Africa-Press – Mauritius. The national budget will have been amply analyzed and screened by both economists and those who sought signs of electoral populism that might indicate the proximity of general elections. We will not add more floss to the debates if only to select and highlight a couple of more curious measures, some posited as boldly innovative.
Of that category, undoubtedly the proposal to pull down the 10-storey Emmanuel Anquetil Building in the heart of the capital in favour of a ground level « mini tropical forest » of a few hundred sq metres must hold pride of place!
It must be said that the soviet-style architectural bunker is not particularly attractive, but one cannot doubt its utter engineering solidity that did not seem to call for drastic demolition.
We learned from this Thursday’s PNQ in Parliament from Minister Hurreeram, that a 2016 report seems to have highlighted the prohibitive costs of demolition as opposed to other alternatives of refurbishment.
And that this budgetary measure, which must have received Cabinet’s blessing, was merely a proposal that would require full-fledged technical studies before it could even be entertained, and a decision taken. His Cabinet colleagues, and Finance, in particular, must have gulped hard at such brazen admission of what sounds like giddy light-headedness.
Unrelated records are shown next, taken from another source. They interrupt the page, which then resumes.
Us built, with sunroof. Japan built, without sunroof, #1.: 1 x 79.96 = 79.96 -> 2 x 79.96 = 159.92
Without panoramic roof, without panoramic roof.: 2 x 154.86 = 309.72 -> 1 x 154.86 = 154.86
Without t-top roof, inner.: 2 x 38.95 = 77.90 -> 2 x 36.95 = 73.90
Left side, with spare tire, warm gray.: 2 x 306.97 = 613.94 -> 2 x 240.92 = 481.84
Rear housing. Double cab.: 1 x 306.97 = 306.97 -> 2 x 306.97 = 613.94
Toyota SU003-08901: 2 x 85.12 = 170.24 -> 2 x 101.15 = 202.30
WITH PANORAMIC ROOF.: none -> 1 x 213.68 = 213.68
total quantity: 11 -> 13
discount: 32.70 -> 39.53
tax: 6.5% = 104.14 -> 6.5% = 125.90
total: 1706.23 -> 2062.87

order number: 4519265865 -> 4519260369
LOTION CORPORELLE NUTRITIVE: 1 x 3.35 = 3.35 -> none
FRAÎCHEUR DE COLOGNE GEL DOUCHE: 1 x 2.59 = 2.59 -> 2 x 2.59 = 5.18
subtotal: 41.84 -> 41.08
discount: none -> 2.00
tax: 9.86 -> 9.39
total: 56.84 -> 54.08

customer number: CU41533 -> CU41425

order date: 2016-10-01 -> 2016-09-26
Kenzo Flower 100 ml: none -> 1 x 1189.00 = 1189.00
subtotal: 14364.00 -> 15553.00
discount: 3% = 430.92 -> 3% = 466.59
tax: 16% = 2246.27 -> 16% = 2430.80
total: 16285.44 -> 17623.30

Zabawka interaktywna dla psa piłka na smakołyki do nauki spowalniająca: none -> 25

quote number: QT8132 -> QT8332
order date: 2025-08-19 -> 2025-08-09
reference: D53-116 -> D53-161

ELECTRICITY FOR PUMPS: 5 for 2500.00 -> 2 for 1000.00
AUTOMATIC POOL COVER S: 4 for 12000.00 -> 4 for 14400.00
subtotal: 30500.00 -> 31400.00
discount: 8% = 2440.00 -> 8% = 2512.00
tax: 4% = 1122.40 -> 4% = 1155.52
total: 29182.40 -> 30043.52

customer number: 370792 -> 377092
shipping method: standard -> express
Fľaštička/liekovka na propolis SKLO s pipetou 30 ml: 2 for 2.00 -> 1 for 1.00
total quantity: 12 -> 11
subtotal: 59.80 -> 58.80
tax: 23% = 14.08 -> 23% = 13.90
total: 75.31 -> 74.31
En passant, its pull-down may well require dynamite by an experienced professional team, that would be a first in our annals! But not being from Port-Louis, either for home or work, we can only marvel at the picture of a variety of tropical animals, land tortoises, stags, crocodiles, or macaques on display for our capital’s lucky inhabitants and, added Minister Bobby Hurreeram, flocking tourists! Enough to digest what has been perpetrated at the venerable Champ de Mars, a few hundred metres away?
The second measure that showed the Minister in his bolder, more creative, attire, is the one-off grant of Rs 20 thousand rupees promised to all 15,000 of our youths attaining 18 years of age during the coming year.
Honestly, I don’t think anybody saw such forthright « goodie » populism coming to the point that government ministers and backbenchers were hard pressed to justify the utility of the measure against a volley of criticisms.